We all expect our teeth to be healthy and strong, so it can be worrying when you notice that when you brush them they start bleeding. Unfortunately, it is relatively common, especially if you have neglected proper oral hygiene up to now, but with the right changes you can get back to healthy teeth.
Reasons For Bleeding Teeth
- Gum Disease – Gum disease is a catch-all term for any condition affecting the gums, including gingivitis. What happens is that the gums are inflamed and become prone to bleeding, usually when brushed or flossed.
- Gingivitis – Gingivitis is a form of gum disease, caused by bacteria in the mouth. It can cause the gums to become red and inflamed and start to bleed when brushed or flossed.
- Periodontal Disease – More serious than gingivitis, periodontal disease is the severe inflammation of the gums, which can lead to the destruction of bone around the teeth and further tooth loss. It can also lead to the gums bleeding when they are brushed more severely than with gingivitis.
- Receding Gums – Receding gums are when the gum tissue around the teeth begins to wear away, revealing more of the tooth and leaving the roots more exposed. This can make the gums more prone to bleeding when brushed, especially if the bristles are not soft enough.
Prevention & Treatment
The best way to prevent the gums from bleeding is to take better care of your oral hygiene. This means brushing twice a day for two minutes with a fluoride toothpaste, using a soft-bristled toothbrush, and flossing at least once a day. You should also see your dentist for regular check-ups and cleaning.
If the bleeding persists despite regular brushing and flossing, you may need to see your dentist for further examination. Your dentist may prescribe a mouthwash to reduce the bacterial load in your mouth, or ask you to increase the frequency of your brushing and flossing. In more severe cases, they may recommend a course of antibiotics.
Taking Care of Your Teeth
If your teeth are bleeding when you brush them, then it is a sign that your oral hygiene needs to be improved. Taking the time to brush and floss regularly, and seeing your dentist for regular check-ups and cleaning, is the best way to ensure that your teeth and gums stay healthy.
5. Are the effects of bleeding while brushing my teeth reversible?

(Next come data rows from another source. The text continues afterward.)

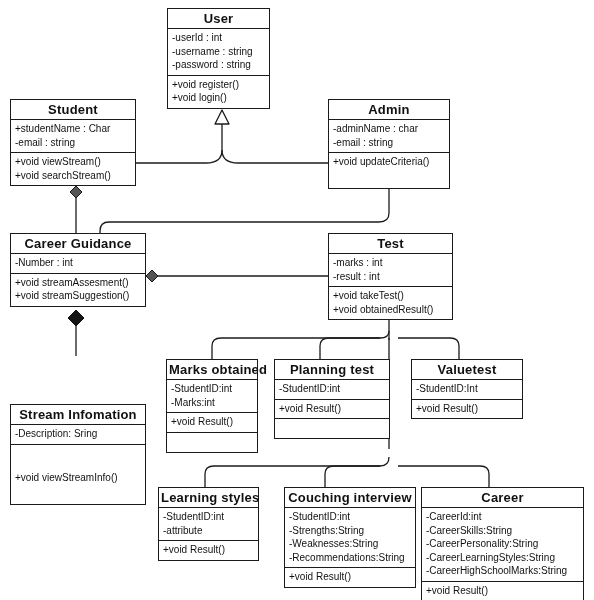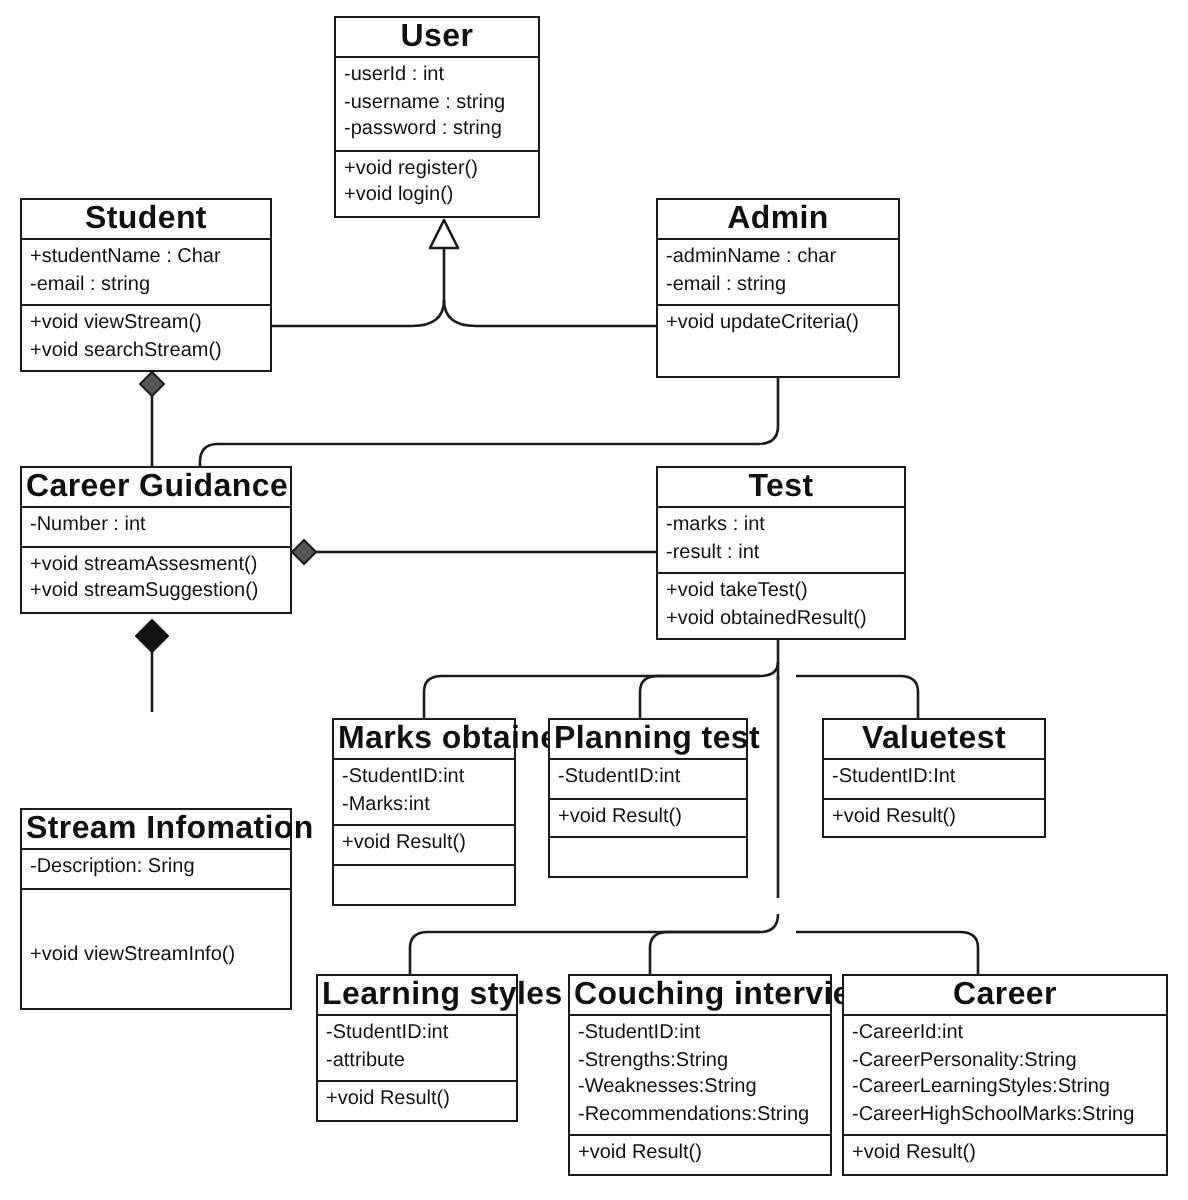--- a/index.html
+++ b/index.html
@@ -15,21 +15,21 @@
   .cls{
     position:absolute;
     box-sizing:border-box;
     border:1.2px solid #1b1b1b;
     background:#ffffff;
     z-index:5;
   }
   .cls .title{
     text-align:center;
     font-weight:bold;
-    font-size:16px;
+    font-size:13px;
     color:#101010;
     padding:3px 2px 3px 2px;
     border-bottom:1.2px solid #1b1b1b;
     letter-spacing:.2px;
     line-height:13px;
     white-space:nowrap;
   }
   .cls .compart{
     padding:2px 4px 3px 4px;
     border-bottom:1.2px solid #1b1b1b;
@@ -160,21 +160,21 @@
     <div class="compart">
       <div class="row">-StudentID:int</div>
       <div class="row">-Marks:int</div>
     </div>
     <div class="compart">
       <div class="row">+void Result()</div>
     </div>
     <div class="compart pad"></div>
   </div>
 
-  <div class="cls" style="left:274px;top:359px;width:100px;">
+  <div class="cls" style="left:274px;top:359px;width:116px;">
     <div class="title">Planning test</div>
     <div class="compart">
       <div class="row">-StudentID:int</div>
     </div>
     <div class="compart">
       <div class="row">+void Result()</div>
     </div>
     <div class="compart pad"></div>
   </div>
 
@@ -209,20 +209,21 @@
     </div>
     <div class="compart">
       <div class="row">+void Result()</div>
     </div>
   </div>
 
   <div class="cls" style="left:421px;top:487px;width:163px;">
     <div class="title">Career</div>
     <div class="compart">
       <div class="row">-CareerId:int</div>
+      <div class="row">-CareerSkills:String</div>
       <div class="row">-CareerPersonality:String</div>
       <div class="row">-CareerLearningStyles:String</div>
       <div class="row">-CareerHighSchoolMarks:String</div>
     </div>
     <div class="compart">
       <div class="row">+void Result()</div>
     </div>
   </div>
 
 </div>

Yes, the effects of bleeding while brushing your teeth are reversible. However, it is important to make sure that the underlying cause of the bleeding is addressed in order to prevent recurrence. Common causes of bleeding include brushing too hard, gum disease, and dry mouth. Talk to your dentist about treatments or products to help alleviate the problem.
2. What should I do if my teeth consistently bleed after brushing?
If your teeth are consistently bleeding after brushing, it’s important to visit your dentist for a check-up. Bleeding is often a sign of gum disease, which is caused by plaque buildup on the teeth. Your dentist will be able to clean and check your teeth, as well as prescribe any necessary medications or treatments if they find signs of gum disease. You should also make sure you’re brushing and flossing your teeth properly—in general, it’s best to use soft bristles and gentle pressure.